Dual-Nanocomplex Delivery of Neoantigen Vaccines and Doxorubicin for Synergistic Chemo-Immunotherapy against Colorectal Cancer.

Colorectal cancer (CRC) is still an important global health challenge, with limited treatment efficacy. Neoantigen-based cancer vaccines offer tumor-specific immune activation but are limited by poor immunogenicity and rapid degradation, while chemotherapeutics like doxorubicin (DOX) suffer from non-selective toxicity and resistance. To overcome these challenges, a dual-nanocomplex delivery platform is developed that integrates immunotherapy and chemotherapy. The first nanocomplex, HCNPs, is functionalized with the neoantigen peptide Adpgk, CpG oligodeoxynucleotides, and hyaluronic acid (HA) via a simple self-assembly method. The optimized HCNPs exhibited a uniform size distribution of ≈180 nm and are efficiently internalized by dendritic cells (DCs), promoting DC s maturation.
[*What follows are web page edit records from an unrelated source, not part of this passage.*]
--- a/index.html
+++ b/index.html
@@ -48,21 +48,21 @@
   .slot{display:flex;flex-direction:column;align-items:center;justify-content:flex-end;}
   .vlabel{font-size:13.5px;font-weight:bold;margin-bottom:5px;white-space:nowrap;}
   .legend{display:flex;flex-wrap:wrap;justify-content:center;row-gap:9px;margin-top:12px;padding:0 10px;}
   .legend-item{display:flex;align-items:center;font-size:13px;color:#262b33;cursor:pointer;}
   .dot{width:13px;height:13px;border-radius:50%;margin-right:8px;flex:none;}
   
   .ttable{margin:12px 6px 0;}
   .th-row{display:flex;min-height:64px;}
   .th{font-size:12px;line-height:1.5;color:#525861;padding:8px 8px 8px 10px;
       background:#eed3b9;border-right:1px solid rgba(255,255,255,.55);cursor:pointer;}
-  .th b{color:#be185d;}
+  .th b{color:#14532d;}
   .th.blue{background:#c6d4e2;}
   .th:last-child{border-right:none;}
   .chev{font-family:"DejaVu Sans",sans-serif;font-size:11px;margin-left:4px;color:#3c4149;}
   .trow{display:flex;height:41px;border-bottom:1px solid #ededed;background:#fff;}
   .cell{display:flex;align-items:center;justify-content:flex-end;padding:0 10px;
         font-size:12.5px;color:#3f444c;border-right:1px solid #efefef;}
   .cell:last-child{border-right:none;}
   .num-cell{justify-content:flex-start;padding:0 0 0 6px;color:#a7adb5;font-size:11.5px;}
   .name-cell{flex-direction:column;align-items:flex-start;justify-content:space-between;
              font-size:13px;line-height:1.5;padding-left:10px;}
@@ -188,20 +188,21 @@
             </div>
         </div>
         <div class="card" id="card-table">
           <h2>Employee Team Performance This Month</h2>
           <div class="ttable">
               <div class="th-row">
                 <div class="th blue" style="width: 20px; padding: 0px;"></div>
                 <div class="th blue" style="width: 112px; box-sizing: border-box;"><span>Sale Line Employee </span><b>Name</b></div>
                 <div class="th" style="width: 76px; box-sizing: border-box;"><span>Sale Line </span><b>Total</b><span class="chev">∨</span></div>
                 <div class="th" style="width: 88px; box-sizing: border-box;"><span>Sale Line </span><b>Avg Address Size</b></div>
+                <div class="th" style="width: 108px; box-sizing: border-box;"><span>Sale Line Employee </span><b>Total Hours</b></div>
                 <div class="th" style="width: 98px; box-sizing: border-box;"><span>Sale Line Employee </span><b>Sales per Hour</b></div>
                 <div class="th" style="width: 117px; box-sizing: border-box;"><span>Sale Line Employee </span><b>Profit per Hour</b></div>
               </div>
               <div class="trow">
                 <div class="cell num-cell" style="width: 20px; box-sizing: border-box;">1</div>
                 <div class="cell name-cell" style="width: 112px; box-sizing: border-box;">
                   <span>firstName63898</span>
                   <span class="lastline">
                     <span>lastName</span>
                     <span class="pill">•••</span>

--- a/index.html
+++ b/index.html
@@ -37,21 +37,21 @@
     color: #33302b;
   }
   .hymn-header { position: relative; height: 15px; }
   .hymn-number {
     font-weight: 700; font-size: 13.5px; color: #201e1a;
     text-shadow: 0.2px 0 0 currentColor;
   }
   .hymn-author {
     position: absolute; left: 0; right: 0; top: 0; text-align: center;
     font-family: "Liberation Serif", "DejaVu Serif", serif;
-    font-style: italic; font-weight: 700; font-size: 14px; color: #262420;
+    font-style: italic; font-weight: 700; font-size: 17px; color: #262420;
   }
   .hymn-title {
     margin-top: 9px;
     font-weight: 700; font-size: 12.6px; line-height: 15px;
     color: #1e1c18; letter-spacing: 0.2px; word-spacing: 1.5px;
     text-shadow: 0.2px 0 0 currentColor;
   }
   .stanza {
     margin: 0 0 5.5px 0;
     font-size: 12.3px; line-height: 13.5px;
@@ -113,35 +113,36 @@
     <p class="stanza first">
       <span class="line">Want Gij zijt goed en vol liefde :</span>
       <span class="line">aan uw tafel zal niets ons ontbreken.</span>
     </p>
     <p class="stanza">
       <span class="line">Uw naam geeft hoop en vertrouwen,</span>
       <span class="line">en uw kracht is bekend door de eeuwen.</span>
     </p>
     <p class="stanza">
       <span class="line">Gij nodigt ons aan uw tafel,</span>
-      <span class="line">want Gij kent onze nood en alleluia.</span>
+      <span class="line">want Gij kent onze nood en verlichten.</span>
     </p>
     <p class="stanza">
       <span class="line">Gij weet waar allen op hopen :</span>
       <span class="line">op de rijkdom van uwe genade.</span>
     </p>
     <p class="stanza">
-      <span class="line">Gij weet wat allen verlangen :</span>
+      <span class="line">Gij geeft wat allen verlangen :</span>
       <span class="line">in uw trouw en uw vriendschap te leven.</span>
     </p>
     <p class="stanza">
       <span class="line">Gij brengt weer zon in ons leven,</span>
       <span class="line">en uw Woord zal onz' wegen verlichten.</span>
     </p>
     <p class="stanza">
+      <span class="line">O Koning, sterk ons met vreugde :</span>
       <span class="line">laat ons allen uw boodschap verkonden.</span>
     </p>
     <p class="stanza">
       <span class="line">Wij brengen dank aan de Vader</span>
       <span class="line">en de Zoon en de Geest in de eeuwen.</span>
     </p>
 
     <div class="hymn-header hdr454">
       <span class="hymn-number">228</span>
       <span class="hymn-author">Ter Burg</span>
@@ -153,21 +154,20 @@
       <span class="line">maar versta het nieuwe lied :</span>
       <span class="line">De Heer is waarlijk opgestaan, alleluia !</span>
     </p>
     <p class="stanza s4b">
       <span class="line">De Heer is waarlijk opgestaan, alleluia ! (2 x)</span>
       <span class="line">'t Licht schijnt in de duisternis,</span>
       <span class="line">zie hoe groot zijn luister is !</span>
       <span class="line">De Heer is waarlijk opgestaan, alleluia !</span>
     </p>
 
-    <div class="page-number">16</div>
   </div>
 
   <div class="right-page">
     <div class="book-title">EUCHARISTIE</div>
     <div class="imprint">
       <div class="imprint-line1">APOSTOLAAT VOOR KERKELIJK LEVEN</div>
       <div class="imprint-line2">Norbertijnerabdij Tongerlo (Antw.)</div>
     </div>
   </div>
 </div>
The second nanocomplex, DNPs, formulated with chitosan (CS), HA, and DOX, achieved pH-responsive release and selective tumor uptake via CD44 targeting. In vivo studies in MC-38 tumor-bearing mice demonstrated that combination therapy with HCNPs and DNPs significantly inhibited tumor growth, enhanced CD8⁺ IFN-γ⁺ T cell infiltration, reduced M2 macrophage polarization, and expanded memory T cell populations. ELISPOT and LDH assays confirmed potent CTL-mediated cytotoxicity. Importantly, no significant toxicity was observed. The results established a safe and effective nanoplatform that synergistically combines immune activation and targeted delivery, offering a promising strategy for improving CRC immunochemotherapy.